** Material to process follows **

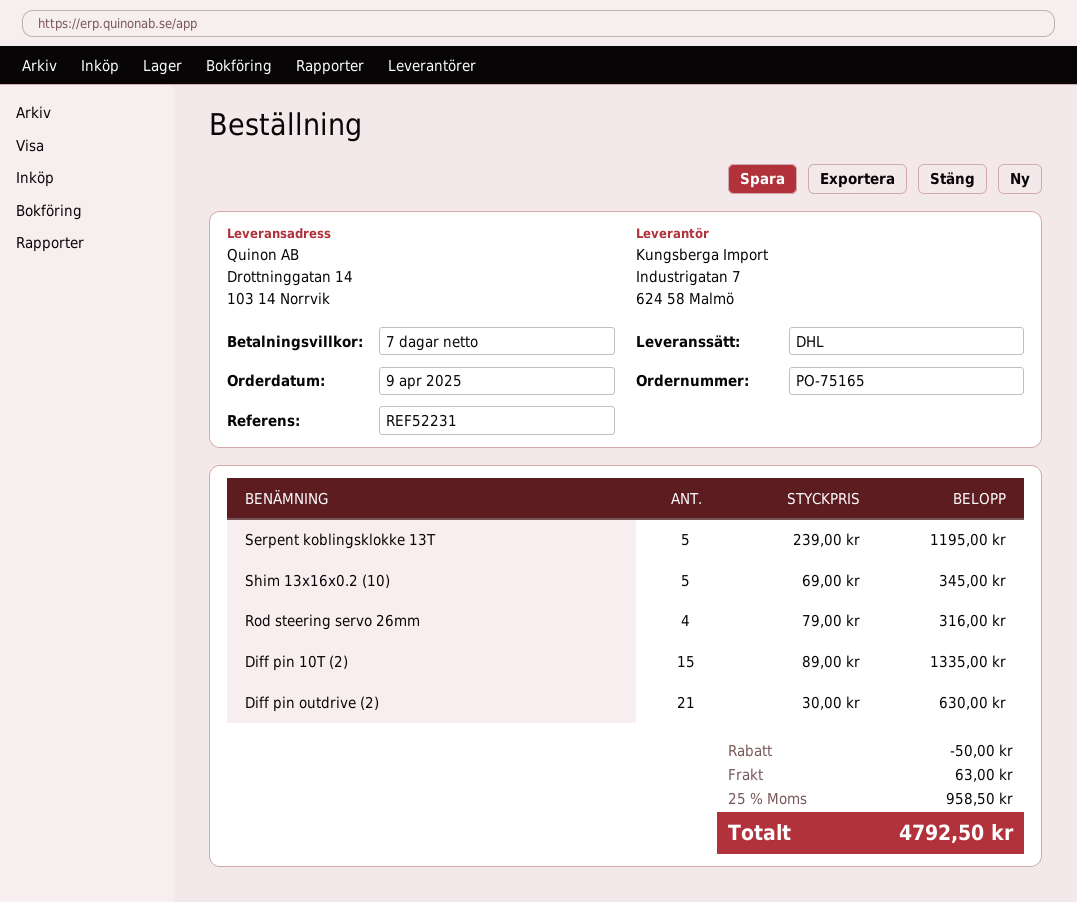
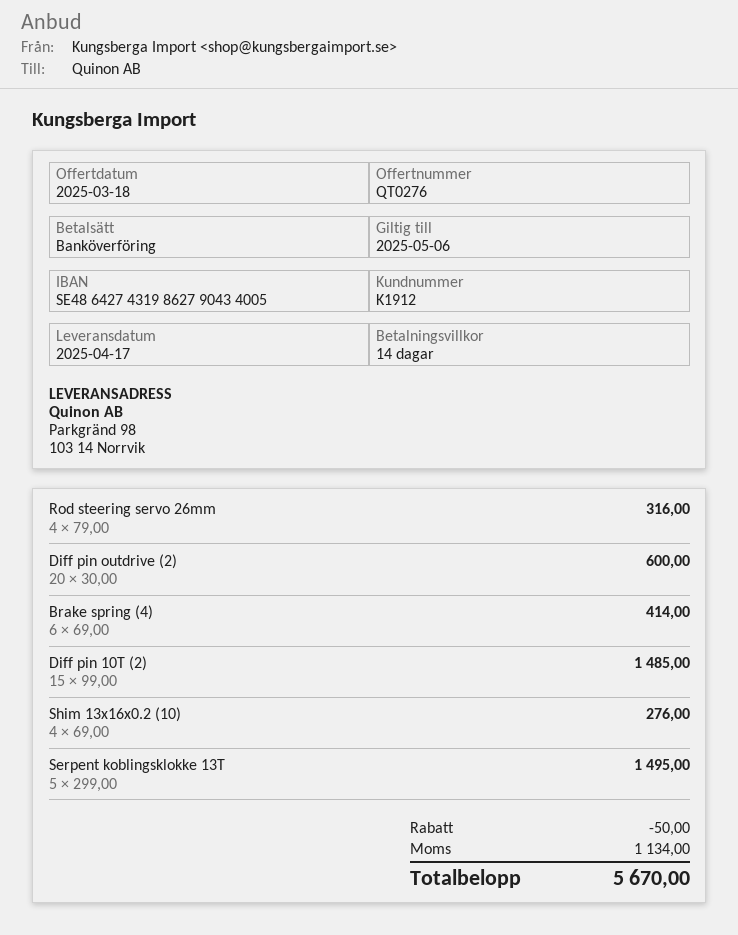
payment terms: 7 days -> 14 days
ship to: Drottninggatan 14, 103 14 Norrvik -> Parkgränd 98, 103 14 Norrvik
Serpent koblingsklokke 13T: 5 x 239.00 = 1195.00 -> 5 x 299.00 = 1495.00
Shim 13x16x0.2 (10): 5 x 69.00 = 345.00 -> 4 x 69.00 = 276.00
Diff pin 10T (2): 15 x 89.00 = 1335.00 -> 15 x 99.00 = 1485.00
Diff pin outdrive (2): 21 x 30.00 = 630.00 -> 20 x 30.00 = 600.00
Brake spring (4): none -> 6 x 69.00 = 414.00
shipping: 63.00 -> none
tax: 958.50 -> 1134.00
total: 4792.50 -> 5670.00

** End of Material to process **
** Material to process follows **

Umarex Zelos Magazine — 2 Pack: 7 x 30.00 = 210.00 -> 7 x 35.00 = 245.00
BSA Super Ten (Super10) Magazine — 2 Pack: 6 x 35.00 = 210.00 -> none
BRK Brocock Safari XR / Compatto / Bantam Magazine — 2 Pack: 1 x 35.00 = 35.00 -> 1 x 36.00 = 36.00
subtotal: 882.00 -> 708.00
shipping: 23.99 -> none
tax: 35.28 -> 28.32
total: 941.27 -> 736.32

** End of Material to process **

Restate word for word the entries above from the line with "payment terms: 7 days -> 14 days" through the line with "shipping: 63.00 -> none", inclusive, leaving out everything else.

payment terms: 7 days -> 14 days
ship to: Drottninggatan 14, 103 14 Norrvik -> Parkgränd 98, 103 14 Norrvik
Serpent koblingsklokke 13T: 5 x 239.00 = 1195.00 -> 5 x 299.00 = 1495.00
Shim 13x16x0.2 (10): 5 x 69.00 = 345.00 -> 4 x 69.00 = 276.00
Diff pin 10T (2): 15 x 89.00 = 1335.00 -> 15 x 99.00 = 1485.00
Diff pin outdrive (2): 21 x 30.00 = 630.00 -> 20 x 30.00 = 600.00
Brake spring (4): none -> 6 x 69.00 = 414.00
shipping: 63.00 -> none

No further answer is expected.